France Telecom und ein Investor kaufen One

Österreich
20.06.2007 20:29
Sieben Jahre lang wurde verhandelt, nun ist es fix: Der drittgrößte österreichische Mobilfunkbetreiber One erhält einen neuen Eigentümer. Die France Telecom-Mobilfunktochter Orange und der ungarische Finanzinvestor Mid Europa Partners haben sich am Mittwoch in einem Versteigerungsverfahren gegen die niederländische KPN durchgesetzt. Der Kaufpreis für das Gesamtunternehmen liegt bei 1,4 Milliarden Euro.

Die deutsche E.ON - bisher Mehrheitseigentümer -, die norwegische Telenor und die dänische Tele Danmark steigen in der Folge aus. Bei One dürften nun weitere Einsparungen ins Haus stehen. 2004 hatte das Unternehmen rund ein Fünftel seiner Belegschaft abgebaut. Zurzeit hält One bei etwa 900 Mitarbeitern.

Wie One am Mittwochabend mitteilte, wird Mid Europa Partners zunächst 65 Prozent an One halten. Der Anteil von Orange, die zuletzt bereits 17,45 Prozent an One besaß und deshalb auch ein Vorkaufrecht hatte, wird vorerst auf 35 Prozent steigen. Allerdings ist nicht ausgeschlossen, dass France Telecom in den nächsten Jahren das Unternehmen vom Finanzpartner komplett übernehmen könnte, ist zu hören.

Uneinigkeit über Profitabilität
One-Chef Jorgen Bang-Jensen beteuerte am Mittwoch, sein Unternehmen habe eine "schlanke, effiziente Organisationsstruktur", und verwies darauf, dass One "für Ende Juni 2007 das beste Halbjahresergebnis seit Bestehen" erwarte. Aus dem Umfeld des neuen Eigentümers hieß es jedoch, die Profitabilität bei One sei zuletzt dramatisch zurückgegangen.

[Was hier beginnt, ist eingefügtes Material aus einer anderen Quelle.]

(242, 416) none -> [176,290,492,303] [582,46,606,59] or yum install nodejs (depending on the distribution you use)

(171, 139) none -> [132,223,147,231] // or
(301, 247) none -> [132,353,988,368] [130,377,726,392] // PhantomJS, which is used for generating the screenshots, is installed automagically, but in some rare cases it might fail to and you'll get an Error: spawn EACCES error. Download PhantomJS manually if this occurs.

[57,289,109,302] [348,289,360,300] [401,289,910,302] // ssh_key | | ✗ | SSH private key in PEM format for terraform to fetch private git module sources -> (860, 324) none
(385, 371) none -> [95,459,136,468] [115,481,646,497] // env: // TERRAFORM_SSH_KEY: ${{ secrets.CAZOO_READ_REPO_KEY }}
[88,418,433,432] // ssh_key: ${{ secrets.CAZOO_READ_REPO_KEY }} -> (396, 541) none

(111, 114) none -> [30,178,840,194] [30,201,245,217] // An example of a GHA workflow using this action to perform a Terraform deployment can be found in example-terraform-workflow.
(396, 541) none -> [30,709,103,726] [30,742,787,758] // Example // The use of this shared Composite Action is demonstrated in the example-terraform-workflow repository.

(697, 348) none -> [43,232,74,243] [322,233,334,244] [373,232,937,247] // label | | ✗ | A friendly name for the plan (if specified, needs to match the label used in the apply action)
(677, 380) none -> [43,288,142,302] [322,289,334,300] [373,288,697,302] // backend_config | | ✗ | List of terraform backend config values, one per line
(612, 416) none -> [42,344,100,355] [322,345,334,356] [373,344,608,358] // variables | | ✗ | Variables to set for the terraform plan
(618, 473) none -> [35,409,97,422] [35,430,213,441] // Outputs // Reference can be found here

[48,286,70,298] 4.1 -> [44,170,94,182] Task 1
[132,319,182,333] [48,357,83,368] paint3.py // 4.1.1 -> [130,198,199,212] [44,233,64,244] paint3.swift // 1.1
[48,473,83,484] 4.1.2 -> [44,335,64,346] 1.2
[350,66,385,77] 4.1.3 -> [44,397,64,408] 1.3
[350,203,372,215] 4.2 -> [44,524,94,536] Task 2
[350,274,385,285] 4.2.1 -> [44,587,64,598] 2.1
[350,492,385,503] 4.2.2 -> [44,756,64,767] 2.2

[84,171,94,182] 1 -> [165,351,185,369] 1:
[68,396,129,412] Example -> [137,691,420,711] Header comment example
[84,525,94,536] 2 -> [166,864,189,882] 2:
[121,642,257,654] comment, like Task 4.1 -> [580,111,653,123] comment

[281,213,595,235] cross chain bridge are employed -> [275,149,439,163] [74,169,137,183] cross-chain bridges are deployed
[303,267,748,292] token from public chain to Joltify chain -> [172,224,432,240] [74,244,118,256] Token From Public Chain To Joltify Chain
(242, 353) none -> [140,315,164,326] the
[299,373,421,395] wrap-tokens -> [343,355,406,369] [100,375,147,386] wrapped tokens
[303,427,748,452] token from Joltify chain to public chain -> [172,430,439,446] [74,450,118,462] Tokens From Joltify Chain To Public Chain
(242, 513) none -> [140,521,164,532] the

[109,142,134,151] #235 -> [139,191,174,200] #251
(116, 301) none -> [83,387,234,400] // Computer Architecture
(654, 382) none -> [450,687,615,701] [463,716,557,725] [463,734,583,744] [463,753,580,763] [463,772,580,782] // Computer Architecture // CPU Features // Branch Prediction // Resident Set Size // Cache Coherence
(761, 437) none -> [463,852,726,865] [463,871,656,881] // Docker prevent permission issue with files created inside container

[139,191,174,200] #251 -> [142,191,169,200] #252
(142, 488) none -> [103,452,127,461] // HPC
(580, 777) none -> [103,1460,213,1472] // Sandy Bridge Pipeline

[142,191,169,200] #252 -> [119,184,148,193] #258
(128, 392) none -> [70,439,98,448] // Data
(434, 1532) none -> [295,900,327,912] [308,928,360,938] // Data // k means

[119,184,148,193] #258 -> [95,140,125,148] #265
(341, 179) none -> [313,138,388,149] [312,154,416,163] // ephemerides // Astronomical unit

Keine Änderungen für One Kunden
Für die One-Kunden soll sich bis auf weiteres nichts ändern. Die Marken One und Yesss! sollen zumindest mittelfristig nicht angetastet werden. Auch die bestehenden Verträge bleiben aufrecht. Die Preise noch weiter senken werden die neuen Eigentümer aber auch kaum. Positiv auswirken könnte sich das verstärkte Engagement der Franzosen bei One dafür auf die Qualität.

Herbe Niederlage für KNP
Für KPN bedeutet der Zuschlag an die Franzosen eine herbe Niederlage. Die Niederländer hatten sich bereits für tele.ring interessiert, waren dort aber gegen die Deutsche Telekom-Tochter T-Mobile abgeblitzt. Zwei weitere Bieter für One, die ägyptische Orascom und die russische Alpha Group, waren bereits vor der Auktion ausgeschieden.